Why is regular intake of iron supplements dangerous?
Any iron supplements, if taken regularly, lead to a deficiency of zinc. Since iron, especially unbound, is an antagonist of zinc.
Biochemical Competition: Iron vs. Zinc
Iron and zinc — are trace elements that are absorbed in the small intestine using similar transport proteins. Primarily through the DMT1 transporter (divalent metal transporter 1). This protein transports divalent metal ions, particularly Fe²⁺ (iron) and Zn²⁺ (zinc).
When there is an excess of iron in the intestine, especially in the form of supplements (e.g., ferrous sulfate, ferrum lactate, etc.), it competes for this transporter, thereby reducing the amount of zinc that can be effectively absorbed. This is called antagonism at the absorption level.
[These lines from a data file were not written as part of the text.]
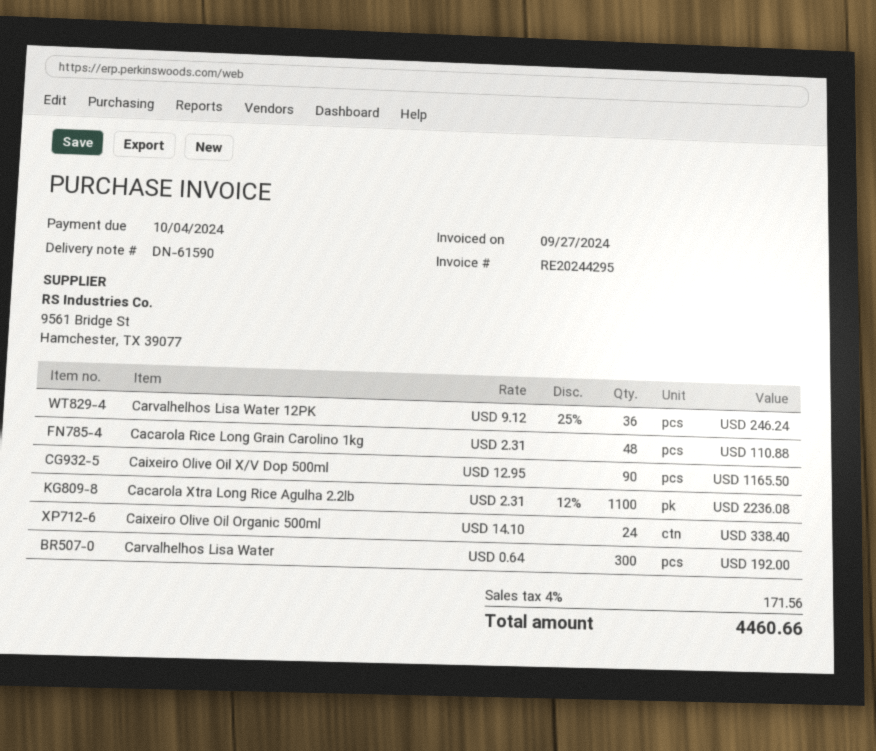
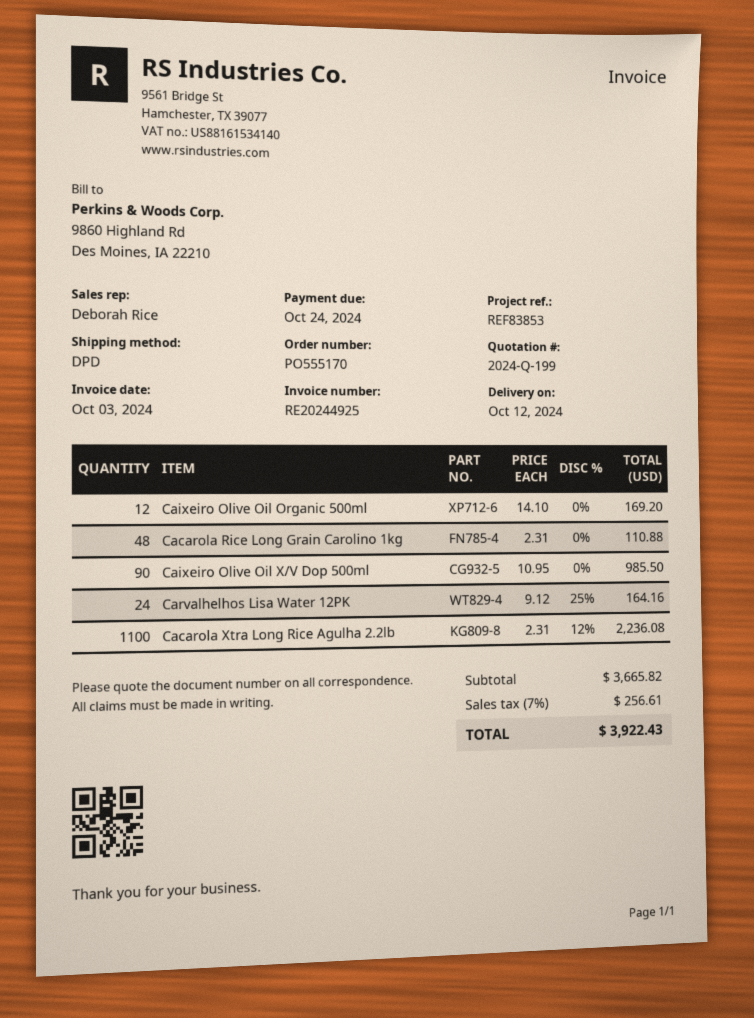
invoice number: RE20244295 -> RE20244925
invoice date: 2024-09-27 -> 2024-10-03
due date: 2024-10-04 -> 2024-10-24
Carvalhelhos Lisa Water 12PK: 36 x 9.12 - 25% = 246.24 -> 24 x 9.12 - 25% = 164.16
Caixeiro Olive Oil X/V Dop 500ml: 90 x 12.95 = 1165.50 -> 90 x 10.95 = 985.50
Caixeiro Olive Oil Organic 500ml: 24 x 14.10 = 338.40 -> 12 x 14.10 = 169.20
Carvalhelhos Lisa Water: 300 x 0.64 = 192.00 -> none
tax: 4% = 171.56 -> 7% = 256.61
total: 4460.66 -> 3922.43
Unbound Iron is Particularly Toxic
When iron enters the body in excessive amounts and in free form (not bound to transport proteins like transferrin), it becomes a pro-oxidative factor — participating in Fenton reactions, creating free radicals (e.g., •OH). This causes damage to the cells of the gastrointestinal tract, further impairing the absorption of other nutrients, including zinc.
Long-term Consequences of Zinc Deficiency
If a person regularly takes iron without considering the antagonism with zinc, it can lead to chronic zinc deficiency, which manifests as:
- weakened immunity (zinc — is critically important for T-cells),
- slowed wound healing,
- deterioration of skin, hair, nails,
- loss of smell and taste,
- hormonal disruptions (zinc is needed for testosterone synthesis),
- intestinal dysfunction (zinc supports the mucosa).
Proportions and Forms of Supplements
To minimize antagonism:
- iron and zinc supplements should be taken at different times of the day, preferably with an interval of 4–6 hours;
- organic forms of zinc (picolinate, citrate, bisglycinate) that have better bioavailability are preferred;
- iron should only be taken when indicated and in bound form (e.g., as part of heme or in complexes with amino acids), rather than in high-dose salts.
Conclusion
When prescribing iron (including in cases of anemia), it is essential to consider the balance with other trace elements, especially zinc, to avoid a chain of new deficiencies.